◆ **Problem description**:
In the records below, find the line holding "Schlossberg Ben leaf" and the line holding "shipping: none -> 5.00". Set down both, with every line between them, exactly.

Segment Start: Provided material

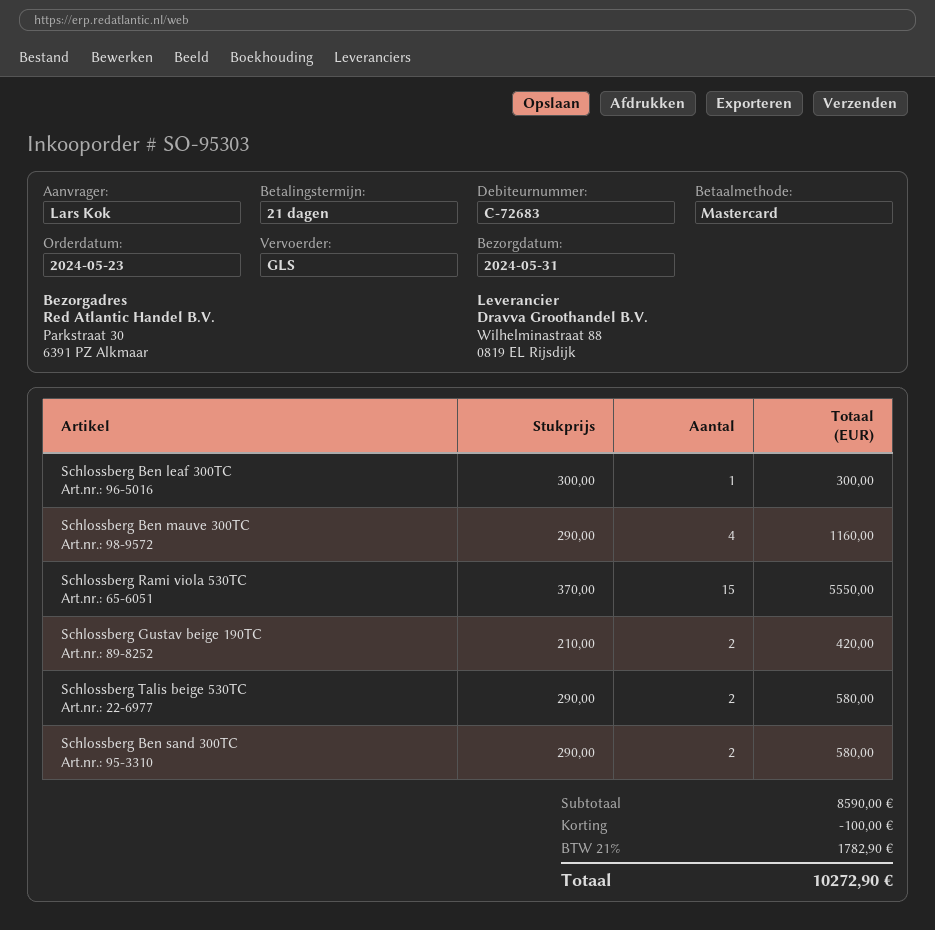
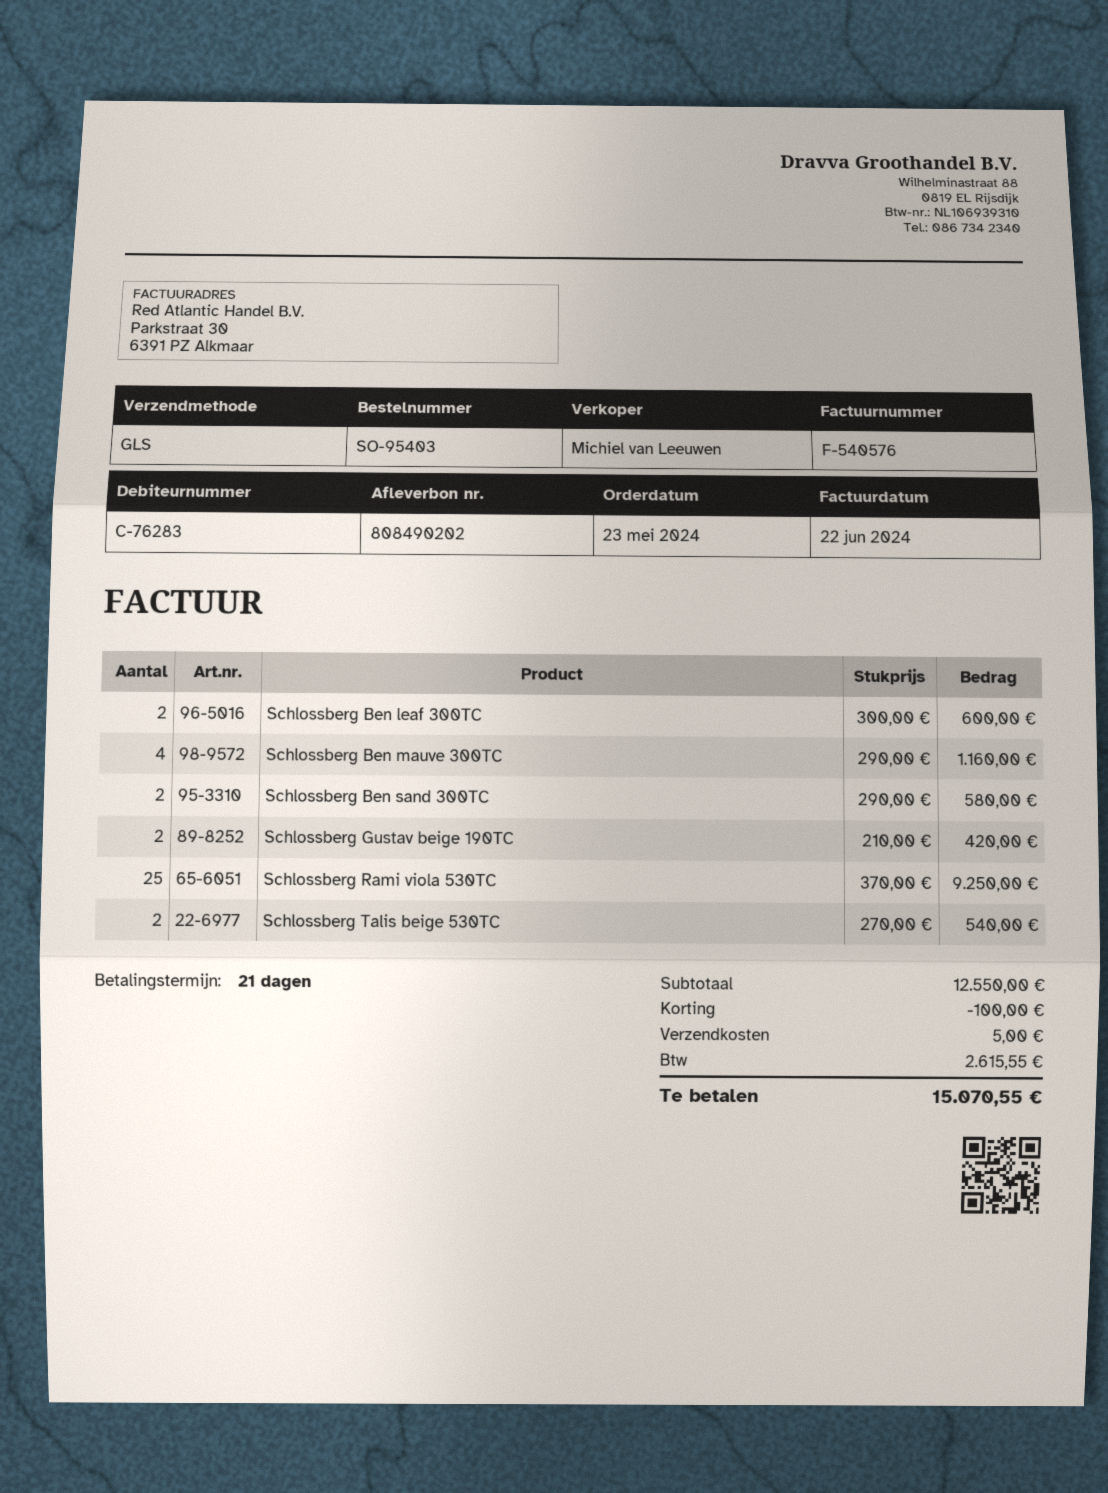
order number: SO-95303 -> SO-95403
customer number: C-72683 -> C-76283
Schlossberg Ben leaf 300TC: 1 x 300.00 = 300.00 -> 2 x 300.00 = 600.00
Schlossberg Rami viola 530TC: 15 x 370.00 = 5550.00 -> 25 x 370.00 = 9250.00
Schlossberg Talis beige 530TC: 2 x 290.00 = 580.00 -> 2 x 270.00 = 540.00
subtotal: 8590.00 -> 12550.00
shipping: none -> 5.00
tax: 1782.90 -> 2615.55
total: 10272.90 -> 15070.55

Segment End: Provided material

◆ **Response to this exercise**:
Schlossberg Ben leaf 300TC: 1 x 300.00 = 300.00 -> 2 x 300.00 = 600.00
Schlossberg Rami viola 530TC: 15 x 370.00 = 5550.00 -> 25 x 370.00 = 9250.00
Schlossberg Talis beige 530TC: 2 x 290.00 = 580.00 -> 2 x 270.00 = 540.00
subtotal: 8590.00 -> 12550.00
shipping: none -> 5.00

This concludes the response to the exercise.